On Mon, 2015-08-03 at 12:29 +0100, Ian Campbell wrote:
> From: David Vrabel <david.vrabel@citrix.com>
> 
> Instead of cpu_relax() while spinning and observing the ticket head,
> introduce arch_lock_relax() which executes a WFE instruction.  After
> the ticket head is changed call arch_lock_signal() to execute an SEV
> instruction (with the required DSB first) to wake any spinners.
> 
> This should improve power consumption when locks are contented and
> spinning.
> 
> For consistency also move arch_lock_(acquire|release)_barrier to
> asm/spinlock.h.
> 
> Booted the result on arm32 (Midway) and arm64 (Mustang). Build test
> only on amd64.
> 
> Signed-off-by: David Vrabel <david.vrabel@citrix.com>
> [ijc: add barrier, rename as arch_lock_*, move arch_lock_*_barrier, test]
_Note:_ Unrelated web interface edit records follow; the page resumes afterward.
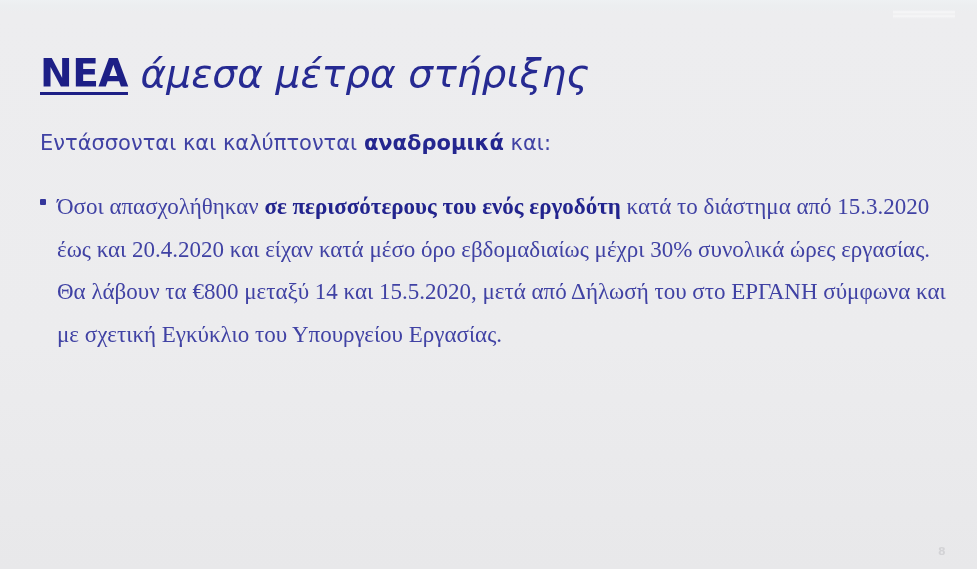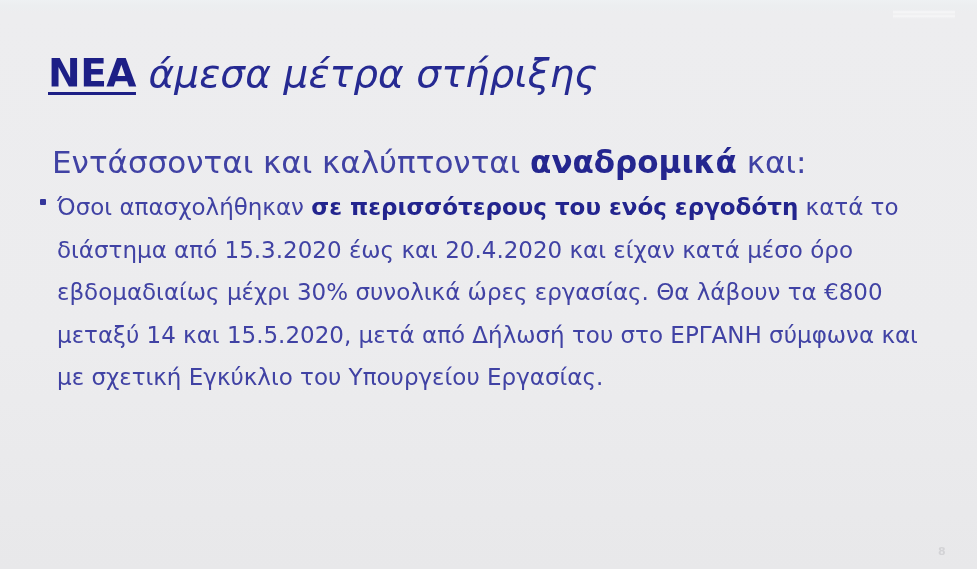--- a/index.html
+++ b/index.html
@@ -43,7 +43,7 @@
 
   .title-wrap {
     position: absolute;
-    left: 48px;
+    left: 40px;
     top: 52px;
     width: 890px;
   }

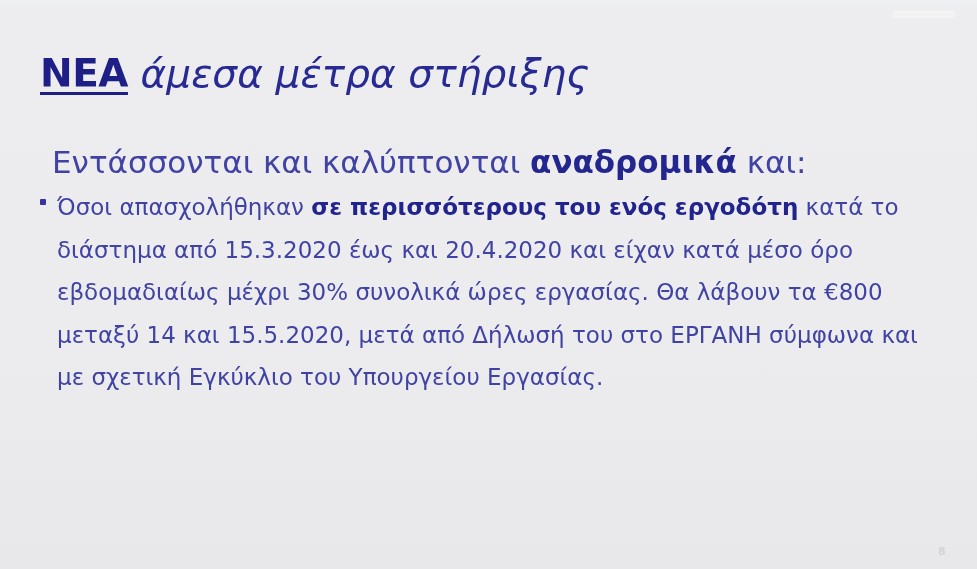--- a/index.html
+++ b/index.html
@@ -74,8 +74,8 @@
     left: 40px;
     top: 130px;
     width: 900px;
-    margin: 12px;
-    font-size: 31px;
+    margin: 0;
+    font-size: 21px;
     line-height: 1.3;
     color: #4042a4;
     font-weight: 400;

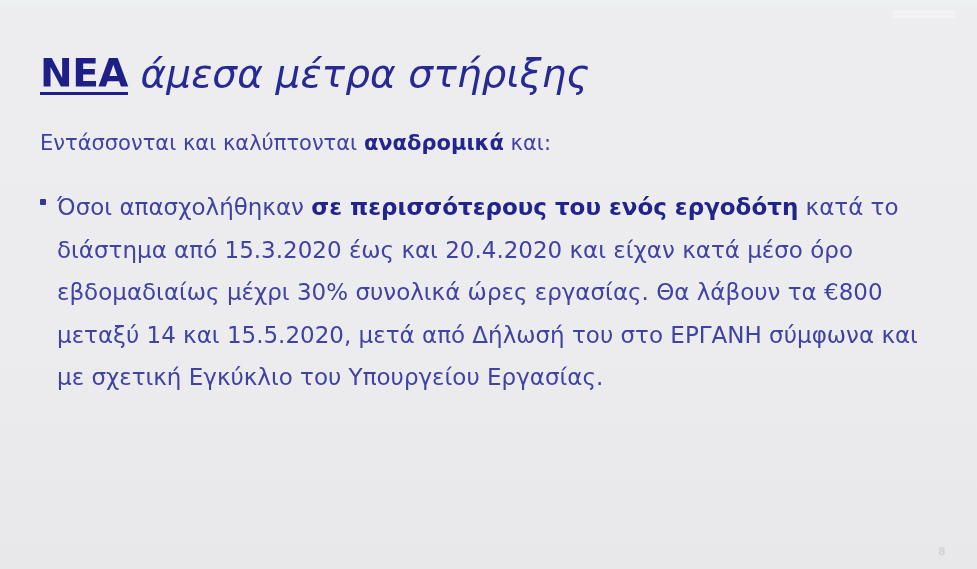--- a/index.html
+++ b/index.html
@@ -90,6 +90,7 @@
     left: 38px;
     top: 186px;
     width: 910px;
+    font-family: Liberation Serif, serif;
   }
 
   .bullet {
> Signed-off-by: Ian Campbell <ian.campbell@citrix.com>
> Cc: Stefano Stabellini <stefano.stabellini@eu.citrix.com>
> Cc: Jan Beulich <jbeulich@suse.com>
> Cc: Andrew Cooper <andrew.cooper3@citrix.com>

Andy has Reviewed-by but this change still lacks an Ack from the ARM side.
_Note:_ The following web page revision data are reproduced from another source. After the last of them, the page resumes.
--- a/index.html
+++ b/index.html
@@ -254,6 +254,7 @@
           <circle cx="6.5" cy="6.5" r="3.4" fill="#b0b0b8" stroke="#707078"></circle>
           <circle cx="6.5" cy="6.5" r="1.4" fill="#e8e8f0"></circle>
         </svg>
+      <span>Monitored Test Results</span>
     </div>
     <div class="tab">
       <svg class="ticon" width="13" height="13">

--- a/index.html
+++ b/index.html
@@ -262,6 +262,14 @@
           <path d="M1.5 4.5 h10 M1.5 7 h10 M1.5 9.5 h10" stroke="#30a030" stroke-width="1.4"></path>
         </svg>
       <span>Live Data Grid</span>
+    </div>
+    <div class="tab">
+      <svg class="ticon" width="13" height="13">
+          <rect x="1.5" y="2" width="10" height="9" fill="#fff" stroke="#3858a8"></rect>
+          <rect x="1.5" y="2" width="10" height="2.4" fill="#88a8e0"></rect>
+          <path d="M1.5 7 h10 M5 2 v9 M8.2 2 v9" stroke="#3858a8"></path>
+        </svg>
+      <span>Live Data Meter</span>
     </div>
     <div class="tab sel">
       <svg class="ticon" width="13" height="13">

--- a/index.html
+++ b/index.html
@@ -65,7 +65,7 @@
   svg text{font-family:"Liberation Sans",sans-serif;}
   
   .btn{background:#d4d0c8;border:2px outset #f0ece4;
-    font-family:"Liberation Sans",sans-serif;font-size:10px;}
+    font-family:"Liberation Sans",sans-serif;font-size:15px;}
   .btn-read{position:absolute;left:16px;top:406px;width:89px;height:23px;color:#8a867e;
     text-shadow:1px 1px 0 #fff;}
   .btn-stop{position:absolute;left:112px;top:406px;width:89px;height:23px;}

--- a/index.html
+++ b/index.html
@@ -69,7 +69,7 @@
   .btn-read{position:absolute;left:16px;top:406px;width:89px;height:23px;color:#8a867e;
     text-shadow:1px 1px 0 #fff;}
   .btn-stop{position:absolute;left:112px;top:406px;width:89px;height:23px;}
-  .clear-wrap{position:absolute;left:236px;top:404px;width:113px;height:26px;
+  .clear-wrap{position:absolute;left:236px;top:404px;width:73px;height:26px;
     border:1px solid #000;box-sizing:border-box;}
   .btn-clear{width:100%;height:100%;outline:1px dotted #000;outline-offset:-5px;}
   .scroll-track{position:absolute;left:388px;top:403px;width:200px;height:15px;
Stefano, was your previous "The code should work though." intended as an
Ack?

> ---
> v2 (ijc):
>   Add dsb(ishst) to spin_relax.
>   s/spin_(relax|signal)/arch_lock_\1/
>   Move arch_lock_(acquire|release)_barrier to asm/spinlock.h
>       (dropped Andy's Reviewed-by due to this change)
> 
> In principal the SEV could be made unnecessary on arm64, but this
> requires a new hook before the wait loop as well as changing
> observe_head and _spin_unlock to use the Acquire/Release instructions
> instead of the non-atomic loads and stores used today, which is a lot
> more refactoring of the generic code than I think we can be bothered
> with at this stage.
> 
> 4.6: I'm in two minds about this, the lack of WFE in the ticket
> spinlocks is not a regression (the old locks lacked them as well,
> oops!). On the otherhand spinning like this isn't good. I think
> overall I'm inclined to say this should wait for 4.7 but be a
> candidate for backport to 4.6.1.
> ---
>  xen/common/spinlock.c          |  5 +++--
>  xen/include/asm-arm/spinlock.h |  9 ++++++++-
>  xen/include/asm-arm/system.h   |  3 ---
>  xen/include/asm-x86/spinlock.h | 14 ++++++++++++++
>  xen/include/asm-x86/system.h   | 11 -----------
>  5 files changed, 25 insertions(+), 17 deletions(-)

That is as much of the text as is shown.